Q: Dr. Eppley, I was wondering if you can preform an ear reduction surgery. My ears are very big (tall) and I would like them reduced in size. They have always been too big for my head and it has bothered me all of my life. I have done some imaging of ears to show my “desired” results, I understand that they might not be exactly attainable. Any information is greatly appreciated.

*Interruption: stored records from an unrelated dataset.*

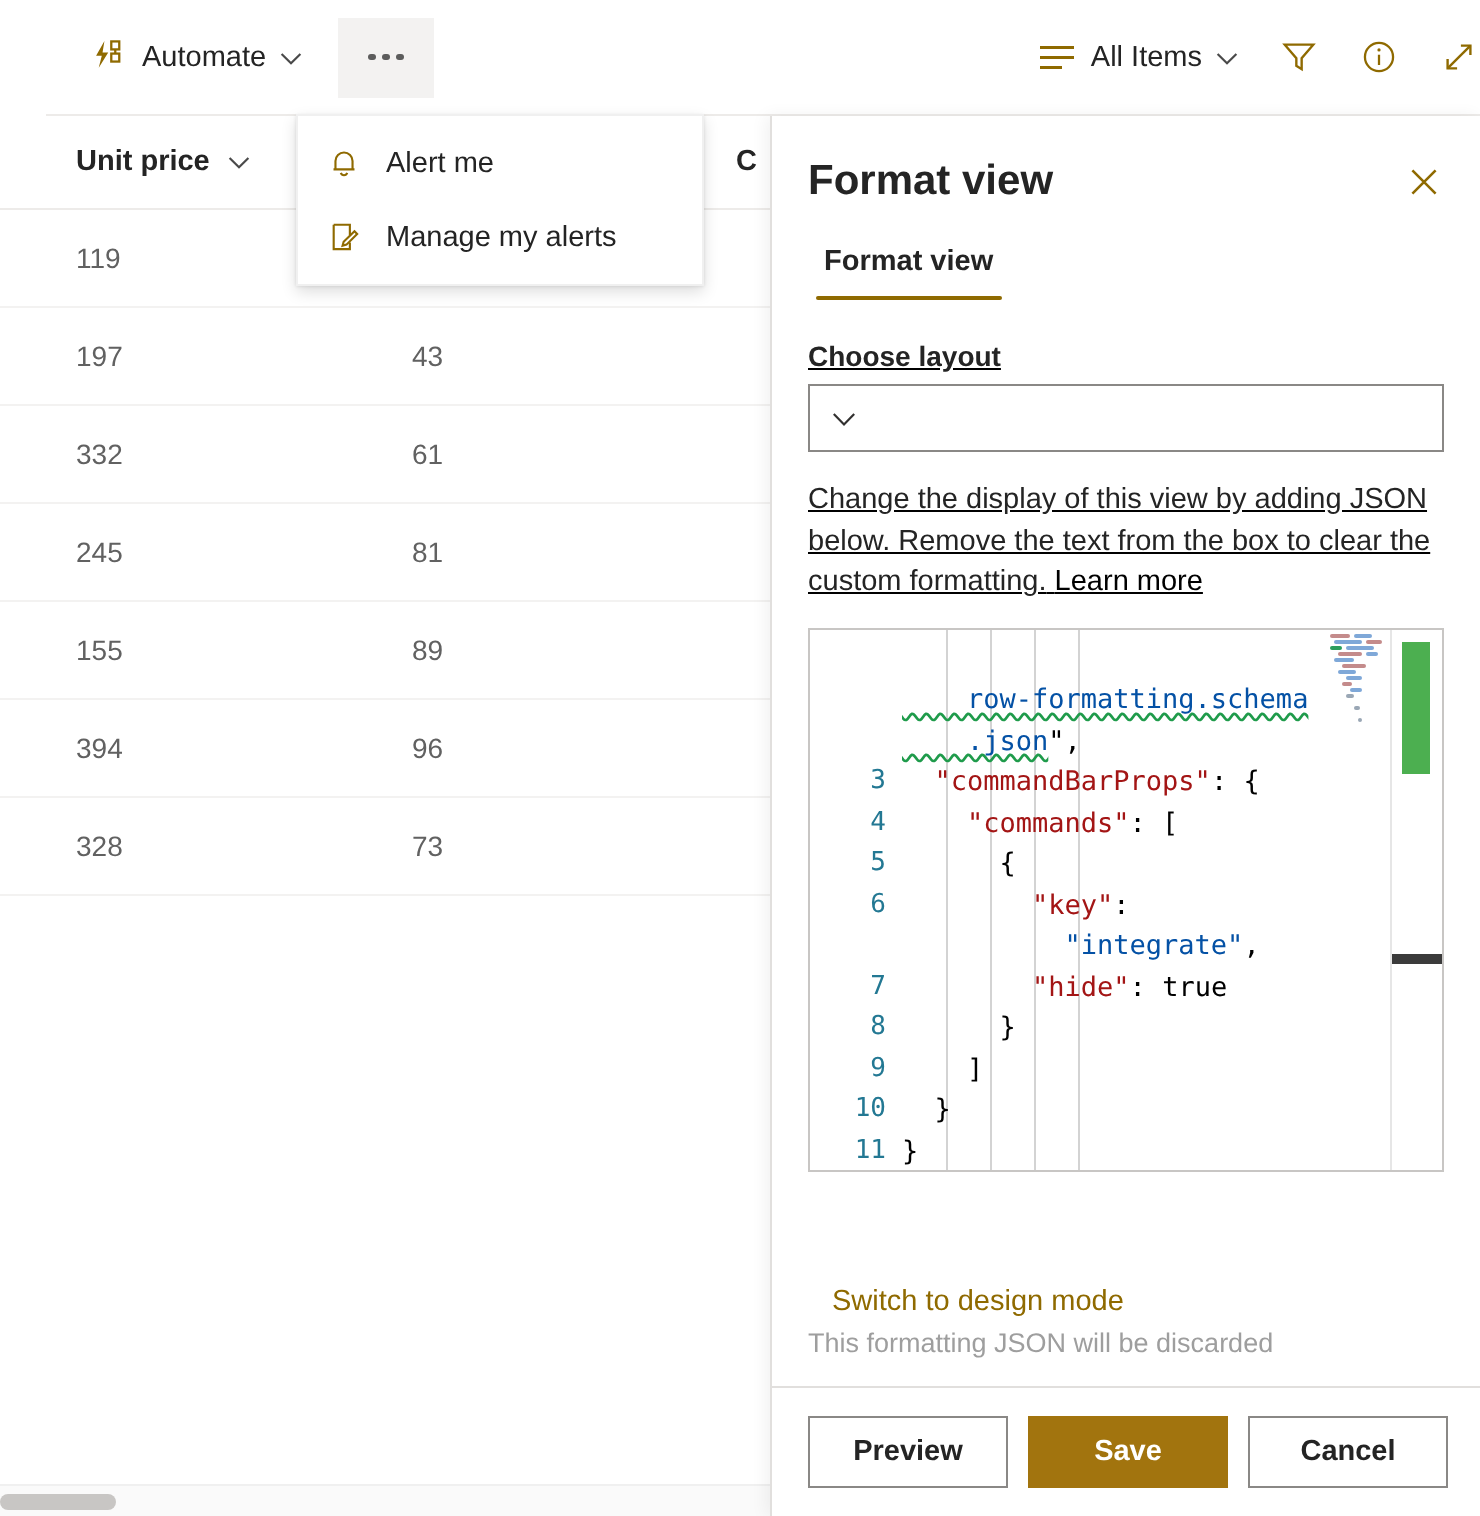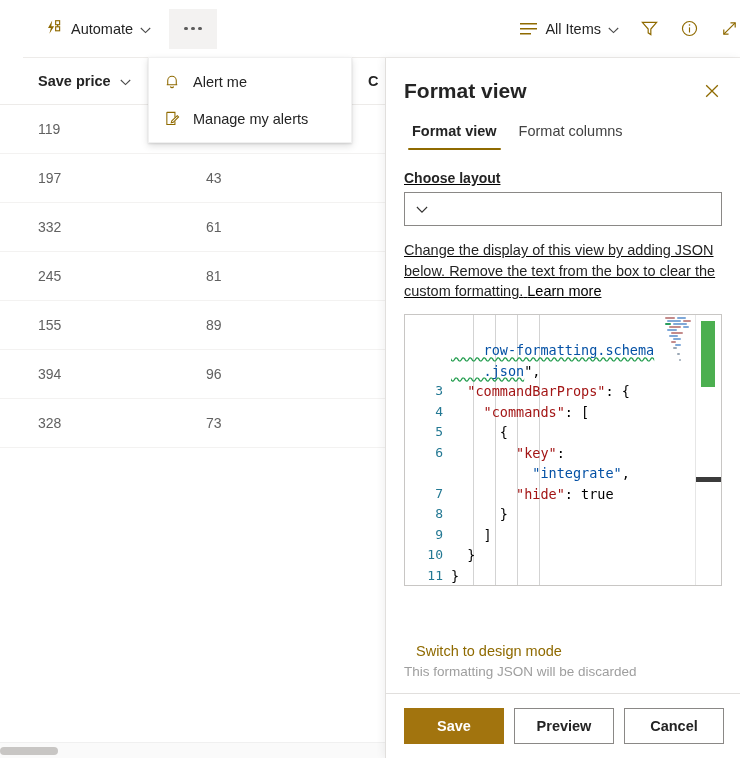--- a/index.html
+++ b/index.html
@@ -267,21 +267,21 @@
     <table class="tbl">
       <colgroup>
           <col class="c1">
           <col class="c2">
           <col class="c3">
         </colgroup>
       <thead>
         <tr>
           <th>
             <span class="th-inner">
-              <span>Save price</span>
+              <span>Unit price</span>
               <span>
                 <svg width="11" height="7" viewBox="0 0 11 7">
                     <path d="M0.8 1 L5.5 5.6 L10.2 1" fill="none" stroke="#4a4a4a" stroke-width="1.1"></path>
                   </svg>
               </span>
             </span>
           </th>
           <th>
             <span class="th-inner">
               <span>Production price</span>
@@ -369,21 +369,20 @@
         <span>
           <svg width="16" height="16" viewBox="0 0 16 16" fill="none" stroke="#8f6a00" stroke-width="1.3">
             <path d="M2.2 2.2 L13.8 13.8 M13.8 2.2 L2.2 13.8"></path>
           </svg>
         </span>
       </button>
     </div>
 
     <div class="tabs">
       <button class="tab sel">Format view</button>
-      <button class="tab">Format columns</button>
     </div>
 
     <div class="panel-body">
       <div class="field-label">Choose layout</div>
       <div class="dropdown">
         <span class="chev">
           <svg width="12" height="8" viewBox="0 0 12 8">
               <path d="M0.9 1 L6 6.2 L11.1 1" fill="none" stroke="#323130" stroke-width="1.1"></path>
             </svg>
         </span>
@@ -442,19 +441,19 @@
         </div>
       </div>
     </div>
 
     <div class="switch-area">
       <a class="switch-link">Switch to design mode</a>
       <div class="switch-sub">This formatting JSON will be discarded</div>
     </div>
 
     <div class="panel-foot">
+      <button class="btn">Preview</button>
       <button class="btn primary">Save</button>
-      <button class="btn">Preview</button>
       <button class="btn">Cancel</button>
     </div>
   </div>
 
 </div>
 
 </body></html>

A: What you are demonstrating is vertical ear reduction. This is possible but not by the way you have imaged it. You have shown imaging where the upper third of the ear has been reduced which is an area of the ear that can not be reduced without disruption of the shape of the superior crus and helix which would give the ear an unusual shape…not to mention prominent scars. Vertical ear reduction must be done through the middle portion of the ear where the scars can be better hidden and the alignment of the outer helix and the antihelical fold can be preserved. Also that amount of vertical ear reduction is probably a little more than can be achieved.
Dr. Barry Eppley
Q: Dr. Eppley, I have recently seen photos of myself at many different angles refereeing basketball games and in family pictures. It made me come to the realization that I really do have rather large ears. I attached 3 pictures of myself to this email to illustrate. I looked on your webpage, and I see that you talk about a procedure that you do to pin ears back that stick out. Mine don’t stick out, I would just like to make them a little smaller. I did some research and found the procedure that I desire, which I copied below. Is this something that you could do for me?
A: What you are referring to is known as vertical ear reduction, or truly making a large ear smaller. Unlike a setback otoplasty, which is done by an incision on the back of the ear and pins the ear back, an actual ear reduction removes a wedge of skin and cartilage from the center of the ear. This shortens the total ear height 10 to 15mms. This is an old well known ear reconstruction technique more commonly used for the removal of skin cancer simply applied for the cosmetic concern of a vertically long earl While very effective a scar along the line of excision. The key to getting a good scar is to not make it a straight line as it crosses from the concha (bowl) of the inner ear across the antihelical and helical folds. Much like a broken line scar closure technique for scar revision, the interrupted and irregular closure line scars better.
Thus, it is not a question of whether it can be done but whether this fine line scar across the middle of the ear is a good trade-off.
Dr. Barry Eppley
Q: Dr. Eppley, I would like to reshape my chin. My chin doesn’t stick out, it just looks boxed look especially when I started losing weight. Also my ears don’t stick out, I feel they look big as in length for my small head. What do you recommend? I have a front and side picture for you to see.
A: Thank you for sending your excellent pictures. Your square chin can be contoured fairly simply through an intraoral approach where the square corners are removed (chin ostectomy) and the chin made more rounder as a result. The vertical height of your ears is a more challenging issue. It can be seen that what makes your ears long is that the upper half of the ear is big compared to the lower half. While they can be reduced substantially in height, this necessitates a scar which would run across the outer helix in the upper ear area. I am not so sure this is a good aesthetic trade-off. There is an alternative approach for ear height reduction that is done from behind the ear, which leaves no scar on the outside, but it would only reduce the height of the ear a minor amount. So you can see neither approach is ideal, substantial reduction with a scar or minimal reduction with no scar.